Your response should be an exact transcription of the data, images excluded.

- - -

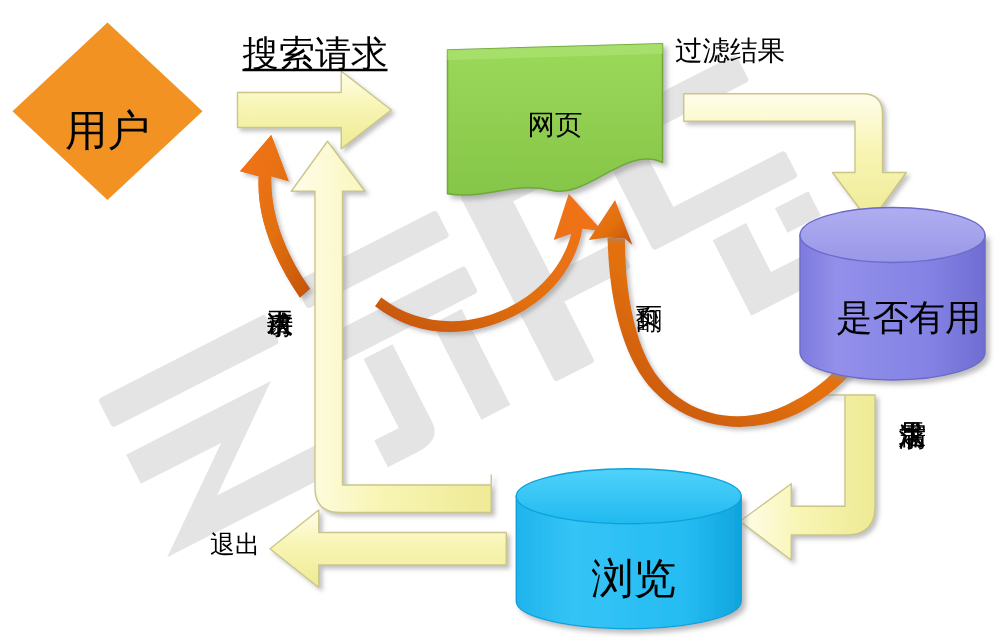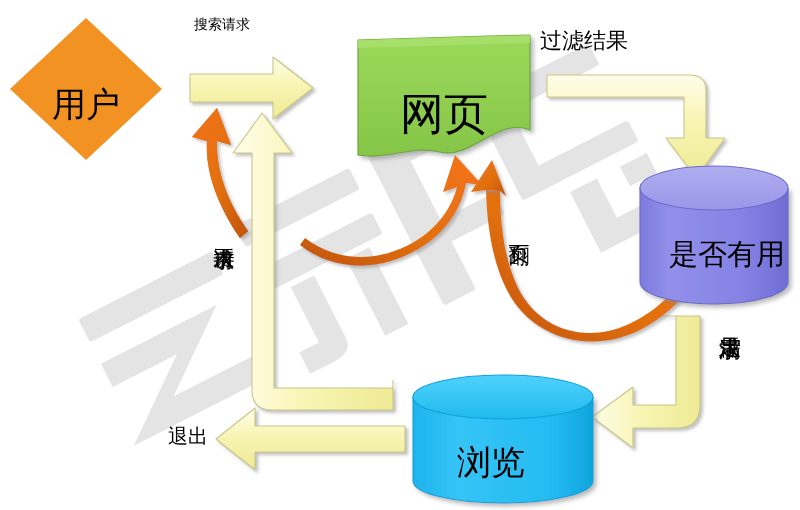--- a/index.html
+++ b/index.html
@@ -222,7 +222,7 @@
 
   <div class="node-text" style="left:401px; top:420px; width:180px; font-size:34px;">浏览</div>
 
-  <div class="label" style="left:194px; top:18px; font-size:14px;">搜索请求</div>
+  <div class="label" style="left:194px; top:30px; font-size:29px;text-decoration:underline;">搜索请求</div>
 
   <div class="label" style="left:540px; top:30px; font-size:22px;text-align:center;">过滤结果</div>
 

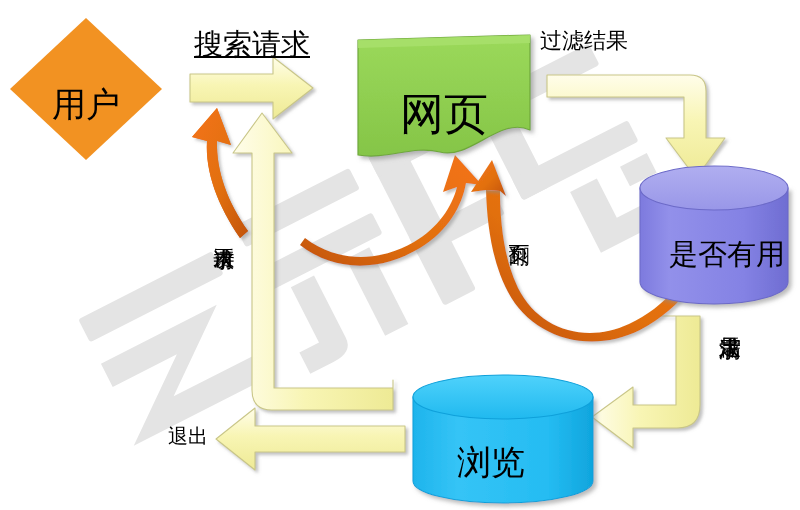--- a/index.html
+++ b/index.html
@@ -216,7 +216,7 @@
 
   <div class="node-text" style="left:10px; top:62px; width:152px; font-size:34px;">用户</div>
 
-  <div class="node-text" style="left:358px; top:65px; width:172px; font-size:44px;">网页</div>
+  <div class="node-text" style="left:358px; top:65px; width:172px; font-size:22px;">网页</div>
 
   <div class="node-text" style="left:640px; top:215px; width:174px; font-size:29px;">是否有用</div>
 

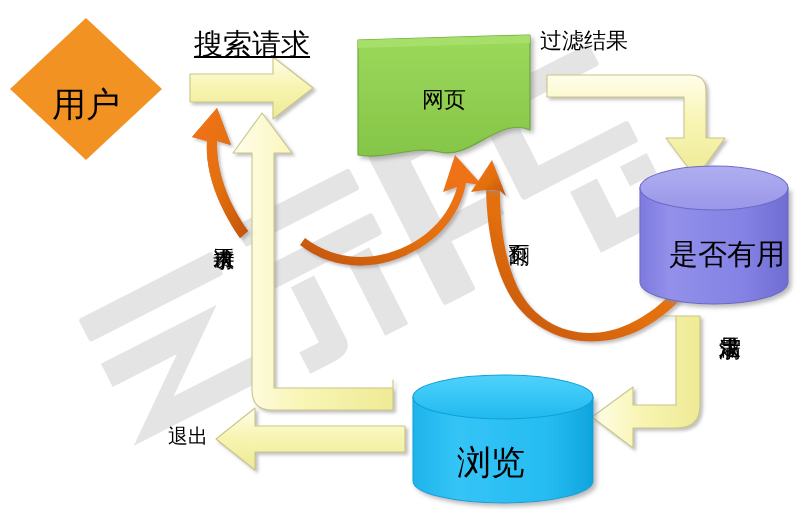--- a/index.html
+++ b/index.html
@@ -220,7 +220,7 @@
 
   <div class="node-text" style="left:640px; top:215px; width:174px; font-size:29px;">是否有用</div>
 
-  <div class="node-text" style="left:401px; top:420px; width:180px; font-size:34px;">浏览</div>
+  <div class="node-text" style="left:417px; top:420px; width:180px; font-size:34px;">浏览</div>
 
   <div class="label" style="left:194px; top:30px; font-size:29px;text-decoration:underline;">搜索请求</div>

- - -

#### Written answer:
--- a/index.html
+++ b/index.html
@@ -222,7 +222,7 @@
 
   <div class="node-text" style="left:401px; top:420px; width:180px; font-size:34px;">浏览</div>
 
-  <div class="label" style="left:194px; top:18px; font-size:14px;">搜索请求</div>
+  <div class="label" style="left:194px; top:30px; font-size:29px;text-decoration:underline;">搜索请求</div>
 
   <div class="label" style="left:540px; top:30px; font-size:22px;text-align:center;">过滤结果</div>
 

--- a/index.html
+++ b/index.html
@@ -216,7 +216,7 @@
 
   <div class="node-text" style="left:10px; top:62px; width:152px; font-size:34px;">用户</div>
 
-  <div class="node-text" style="left:358px; top:65px; width:172px; font-size:44px;">网页</div>
+  <div class="node-text" style="left:358px; top:65px; width:172px; font-size:22px;">网页</div>
 
   <div class="node-text" style="left:640px; top:215px; width:174px; font-size:29px;">是否有用</div>
 

--- a/index.html
+++ b/index.html
@@ -220,7 +220,7 @@
 
   <div class="node-text" style="left:640px; top:215px; width:174px; font-size:29px;">是否有用</div>
 
-  <div class="node-text" style="left:401px; top:420px; width:180px; font-size:34px;">浏览</div>
+  <div class="node-text" style="left:417px; top:420px; width:180px; font-size:34px;">浏览</div>
 
   <div class="label" style="left:194px; top:30px; font-size:29px;text-decoration:underline;">搜索请求</div>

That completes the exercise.